Beberapa waktu lalu kita sering mendengar istilah “Penumpang Gelap” dalam Rancangan Undang-Undang (RUU) Cipta Kerja. Istilah ini pertama kali disampaikan oleh Presiden Joko Widodo (Jokowi) dalam rapat terbatas dengan seluruh menteri terkait pada 26 Desember 2019.
Presiden Jokowi yang saat itu memimpin rapat, menyampaikan kepada seluruh jajarannya, agar jangan sampai RUU Cipta Kerja ini menjadi ladang pasal-pasal titipan dari “penumpang gelap” yang hanya ingin memperkaya dirinya dan kelompoknya semata.
Kini RUU Cipta Kerja telah masuk ke garda terakhir pengesahan UU, yakni Dewan Perwakilan Rakyat (DPR). Namun, adakah kita saksikan bahwa seruan untuk mewaspadai adanya “penumpang gelap” terimplementasi dalam pelaksanaan pembahasan UU sapu jagat itu?
Anggota fraksi Partai Keadilan Sejahtera (PKS) di DPR, Teddy Setiadi, menerangkan bahwa apa yang disampaikan oleh Presiden Jokowi itu sama sekali tidak tergambar dari proses pembahasan Draf RUU Cipta Kerja selama ini. Hal ini secara kasat mata dapat dilihat dari proses pembuatan hingga pembahasannya buang “super ngebut”.

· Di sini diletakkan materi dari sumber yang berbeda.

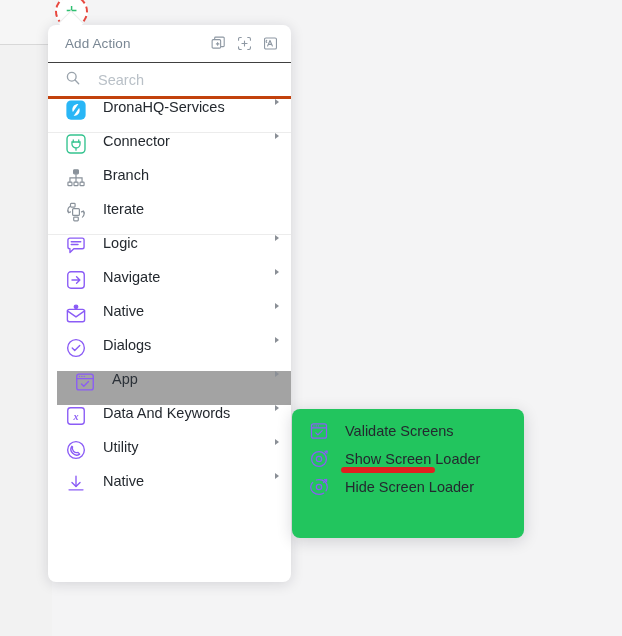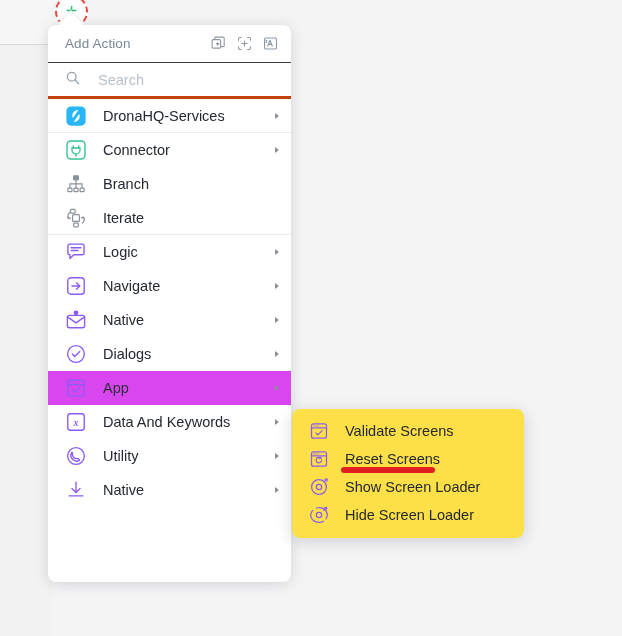--- a/index.html
+++ b/index.html
@@ -76,44 +76,44 @@
   .search-row .mag { width: 16px; height: 16px; flex: 0 0 16px; }
   .search-row input {
     border: 0; outline: 0; margin-left: 17px; flex: 1;
     font-family: "Liberation Sans", sans-serif;
     font-size: 14.5px; color: #30363d; background: transparent;
   }
   .search-row input::placeholder { color: #b9c0c7; }
 
   .list { }
   .row {
-    height: 34px; display: flex; align-items: center;
+    height: 34px; display: flex; align-items: flex-start;
     padding-left: 17px; padding-right: 12px; cursor: default;
     position: relative;
   }
   .row.sep-after { border-bottom: 1px solid #ececec; }
-  .row.active { background: #d946ef; }
+  .row.active { background: #a3a3a3; margin-left: 9px; }
   .row .ico { width: 22px; height: 22px; flex: 0 0 22px; display:block; }
   .row .label {
     margin-left: 16px; font-size: 14.5px; color: #24292f; flex: 1;
     white-space: nowrap;
   }
   .row.active .label { color: #2b3138; }
   .chev {
     width: 0; height: 0; flex: 0 0 auto;
     border-left: 4px solid #8a8f96;
     border-top: 3.5px solid transparent;
     border-bottom: 3.5px solid transparent;
   }
 
   
   .submenu {
     position: absolute; left: 292px; top: 409px;
     width: 232px; height: 129px;
-    background: #fde047; border-radius: 8px;
+    background: #22c55e; border-radius: 8px;
     box-shadow: 0 3px 16px rgba(20,20,40,0.16);
     z-index: 7; padding: 8px 0;
   }
   .sub-row {
     height: 28px; display: flex; align-items: center; padding-left: 17px;
   }
   .sub-row .ico { width: 20px; height: 20px; flex: 0 0 20px; display:block; }
   .sub-row .label {
     margin-left: 16px; font-size: 14.5px; color: #24292f; white-space: nowrap;
   }
@@ -317,32 +317,20 @@
       <div class="sub-row">
         <span class="ico">
           <svg viewBox="0 0 24 24" fill="none" stroke="#8b5cf6" stroke-width="1.5" stroke-linecap="round" stroke-linejoin="round" style="width:100%;height:100%;display:block">
             <rect x="3" y="3.4" width="18" height="17.2" rx="2.4"></rect>
             <path d="M3 8.3h18"></path>
             <path d="M6 5.9h.01M8.6 5.9h.01M11.2 5.9h.01"></path>
             <path d="M8.2 14.2l2.5 2.5 5.1-5.2"></path>
           </svg>
         </span>
         <span class="label">Validate Screens</span>
-      </div>
-      <div class="sub-row">
-        <span class="ico">
-          <svg viewBox="0 0 24 24" fill="none" stroke="#8b5cf6" stroke-width="1.5" stroke-linecap="round" stroke-linejoin="round" style="width:100%;height:100%;display:block">
-            <rect x="3" y="3.4" width="18" height="17.2" rx="2.4"></rect>
-            <path d="M3 8.3h18"></path>
-            <path d="M6 5.9h.01M8.6 5.9h.01M11.2 5.9h.01"></path>
-            <path d="M15.1 13.4a3.3 3.3 0 1 1-1.1-2.5"></path>
-            <path d="M14.4 9.4v1.9h-1.9"></path>
-          </svg>
-        </span>
-        <span class="label">Reset Screens</span>
       </div>
       <div class="sub-row">
         <span class="ico">
           <svg viewBox="0 0 24 24" fill="none" stroke="#8b5cf6" stroke-width="1.5" stroke-linecap="round" stroke-linejoin="round" style="width:100%;height:100%;display:block">
             <circle cx="12" cy="12" r="8.9"></circle>
             <circle cx="12" cy="12" r="3.2"></circle>
             <path d="M18.1 5.9l3.4-3.4"></path>
             <path d="M19.1 2.7l2.6-.2-.2 2.6"></path>
           </svg>
         </span>

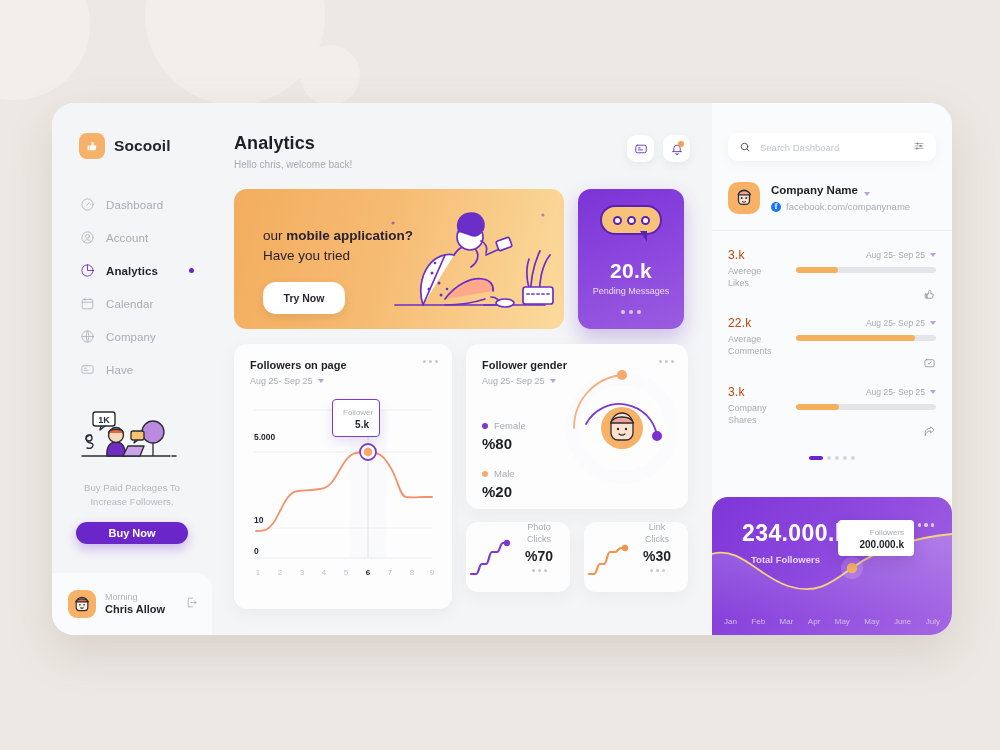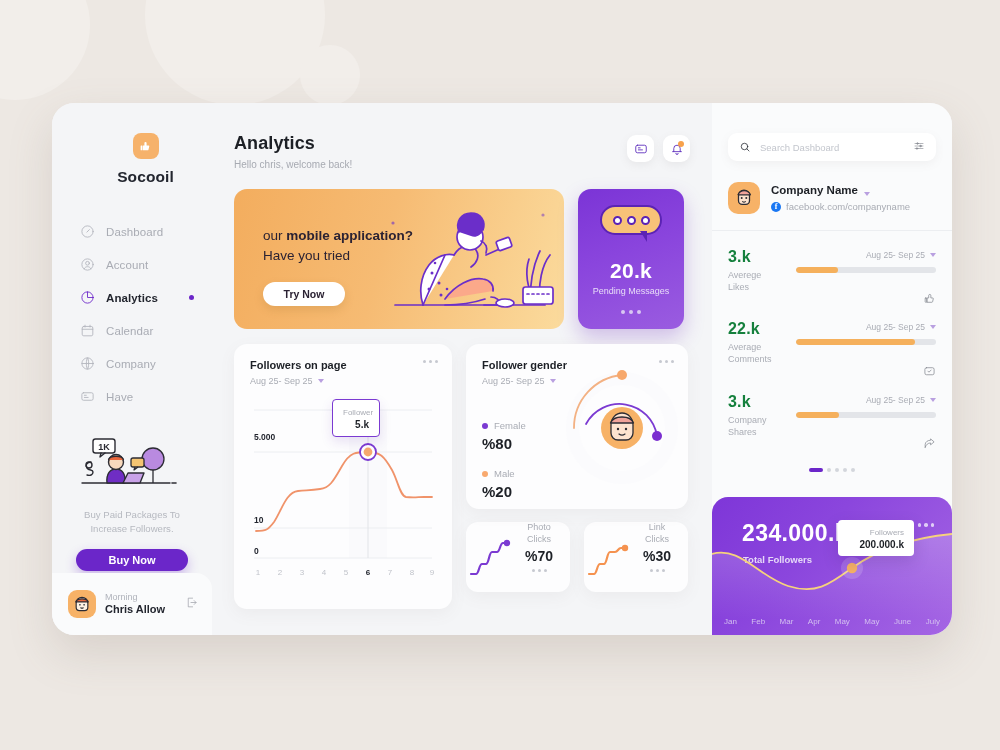--- a/index.html
+++ b/index.html
@@ -21,21 +21,21 @@
     width: 900px; height: 532px;
     background: #f4f5f7;
     border-radius: 22px;
     box-shadow: 0 18px 45px rgba(120,105,95,.18);
     display: flex; overflow: hidden;
   }
 
   
   .sidebar { width: 160px; background: #f4f5f7; position: relative;
              display: flex; flex-direction: column; }
-  .logo { display: flex; align-items: center; gap: 9px; padding: 30px 0 0 27px; flex-direction: column; }
+  .logo { display: flex; align-items: center; gap: 9px; padding: 30px 0 0 27px; }
   .logo-mark { width: 26px; height: 26px; border-radius: 8px; background: #f6b26b;
                display: flex; align-items: center; justify-content: center; }
   .logo-mark svg { width: 13px; height: 13px; fill: #fff; }
   .logo-text { font-size: 15.5px; font-weight: 700; color: #23262f; letter-spacing: .1px; }
 
   .nav { margin-top: 30px; display: flex; flex-direction: column; gap: 2px; }
   .nav-item { display: flex; align-items: center; gap: 11px; padding: 8px 0 8px 28px;
               position: relative; cursor: pointer; }
   .nav-ico { width: 15px; height: 15px; flex: 0 0 15px; display: flex;
              align-items: center; justify-content: center; }
@@ -81,21 +81,21 @@
                border-radius: 50%; background: #f7a14b; }
 
   .row1 { display: flex; gap: 14px; margin-top: 19px; }
 
   .banner { width: 330px; height: 140px; border-radius: 13px; position: relative;
             overflow: hidden;
             background: linear-gradient(105deg,#f3ad5e 0%,#f6bb73 45%,#fbdb9d 100%); }
   .banner-txt { position: absolute; left: 29px; top: 37px; font-size: 13.5px;
                 color: #2b2233; line-height: 1.5; }
   .banner-txt b { font-weight: 700; }
-  .try-btn { position: absolute; left: 29px; top: 93px; width: 82px; height: 24px;
+  .try-btn { position: absolute; left: 29px; top: 93px; width: 82px; height: 32px;
              border: none; border-radius: 13px; background: #fff; color: #2b2233;
              font-size: 10.5px; font-weight: 700; font-family: inherit; cursor: pointer;
              box-shadow: 0 4px 10px rgba(160,110,40,.2); }
   .banner-art { position: absolute; right: 4px; bottom: 6px; }
 
   .msgcard { width: 106px; height: 140px; border-radius: 13px; position: relative;
              background: linear-gradient(160deg,#7b34d6 0%,#8a45dd 45%,#9a5ce0 100%);
              box-shadow: 0 9px 20px rgba(110,45,190,.28);
              display: flex; flex-direction: column; align-items: center; padding-top: 16px; }
   .bubble { width: 62px; height: 30px; border-radius: 16px; background: #f8c278;
@@ -161,42 +161,42 @@
              display: flex; align-items: flex-end; gap: 6px; }
   .co-url { font-size: 9.5px; color: #a9acb4; display: flex; align-items: center;
             gap: 5px; margin-top: 5px; }
   .fb { width: 10px; height: 10px; border-radius: 50%; background: #1977f3;
         color: #fff; font-size: 8px; font-weight: 700; display: flex;
         align-items: center; justify-content: center; font-family: "Liberation Serif", serif; }
   .hr { height: 1px; background: #eceef1; margin: 16px -16px 0 -16px; }
 
   .stat { margin-top: 17px; display: flex; gap: 10px; }
   .stat-left { width: 58px; }
-  .stat-val { font-size: 16px; font-weight: 700; color: #15803d; letter-spacing: .2px; }
+  .stat-val { font-size: 12px; font-weight: 400; color: #c2410c; letter-spacing: .2px; }
   .stat-lbl { font-size: 9px; color: #aaadb5; line-height: 1.35; margin-top: 3px; }
   .stat-right { flex: 1; position: relative; padding-top: 2px; }
   .stat-date { font-size: 8.5px; color: #a9acb4; text-align: right;
                display: flex; align-items: center; justify-content: flex-end;
                gap: 5px; cursor: pointer; }
   .bar { height: 6px; border-radius: 4px; background: #e3e5e9; margin-top: 7px; overflow: hidden; }
   .bar span { display: block; height: 100%; border-radius: 4px; background: #f5b05c; }
   .stat-ico { position: absolute; right: 0; bottom: -16px; }
   .stat-ico svg { width: 13px; height: 13px; stroke: #7e818a; stroke-width: 1.3;
                   fill: none; stroke-linecap: round; stroke-linejoin: round; }
 
   .pager { display: flex; gap: 4px; justify-content: center; align-items: center; margin-top: 30px; }
   .pager i { width: 4px; height: 4px; border-radius: 50%; background: #d3d6dc; }
   .pager i.on { width: 14px; border-radius: 3px; background: #6b26c9; }
 
   .total-card { position: absolute; left: 0; bottom: 0; width: 240px; height: 138px;
                 border-radius: 16px 16px 16px 0; overflow: hidden;
                 background: linear-gradient(130deg,#7e36d8 0%,#8b46dd 40%,#a566e4 100%); }
   .tc-num { position: absolute; left: 30px; top: 23px; font-size: 23px;
             font-weight: 700; color: #fff; letter-spacing: .4px; }
-  .tc-lbl { position: absolute; left: 31px; top: 57px; font-size: 9.5px;
+  .tc-lbl { position: absolute; left: 39px; top: 57px; font-size: 9.5px;
             font-weight: 700; color: #e5d7f8; }
   .tc-kebab { position: absolute; right: 18px; top: 26px; display: flex; gap: 3px; }
   .tc-kebab i { width: 3.5px; height: 3.5px; border-radius: 50%; background: #e0cdf7; }
   .tc-months { position: absolute; left: 0; right: 0; bottom: 9px;
                display: flex; justify-content: space-between; padding: 0 12px; }
   .tc-months span { font-size: 8px; color: #d3bff0; }
 
   .tooltip { position: absolute; background: #fff; border-radius: 4px;
              padding: 8px 10px 6px; text-align: right;
              box-shadow: 0 6px 16px rgba(70,30,120,.20); }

“Pembahasan Draf RUU Cipta Kerja sampai saat ini super instan dan super kilat. Bayangkan saja, RUU Cipta Kerja ini pertama kali disampaikan dalam Pidato Pelantikan Presiden di Sidang Paripurna MPR pada tanggal 20 Oktober 2019. Dalam jangka waktu 4 (empat) bulan kemudian, tiba-tiba Pemerintah telah menyelesaian Draf RUU Cipta Kerja yang terdiri dari revisi 79 UU dan 1228 pasal (1028 lembar), dan menyerahkannya secara resmi kepada DPR padal tanggal 12 Februari 2020,” urai Teddy dalam keterangan tertulis, Rabu (20/5).
Kejanggalan tak berhenti di situ. Teddy mengingatkan bahwa pembahasan RUU Cipta Kerja selama ini terkesan dilakukan secara tertutup. Apalagi substansi yang terkandung dalam calon UU tersebut lebih menggambarkan upaya memberikan karpet merah dalam perizinan berusaha kepada pemilik modal, dibandingkan penciptaan lapangan kerja baru dan kesejahteraan kepada masyarakat Indonesia.
Lebih jauh anggota Komisi II DPR ini mengungkapkan bahwa jumlah Daftar Inventaris Masalah (DIM) dalam RUU Cipta Kerja mencapai 7.201 DIM. Angka yang jauh tinggi dibandingkan DIM yang ada dalam RUU KUHP. Padahal RUU KUHP memakan waktu pembahasan selama 40 tahun terakhir.
“Bila diperbandingkan, jumlah DIM RUU Cipta Kerja ini lebih besar 3 (tiga) kali lipat dibandingkan DIM RUU KUHP yang tidak selesai dibahas selama 40 tahun terakhir ini,” kata Teddy.
Selain itu, yang masih menjadi anomali dalam RUU Cipta Kerja, kata Teddy, adalah kontroversi yang tak berkesudahan di masyarakat, tetapi pada saat yang sama pemerintah menargetkan bisa menyelesaikan pembahasannya dengan Baleg DPR RI dan menetapkannya menjadi Undang-Undang selama 1 sampai tahun ke depan.
”Kesan ambisius untuk mempercepat pembahasan RUU Cipta Kerja ini semakin terlihat ketika Pemerintah dan Panja Baleg DPR RI, tetap memaksakan untuk membahas RUU ini ditengah masa pandemi Covid 19 dan bahkan pembahasannya juga akan dilakukan di masa reses DPR RI.”, pungkas legislator daridapil Kota Bandung dan Kota Cimahi ini.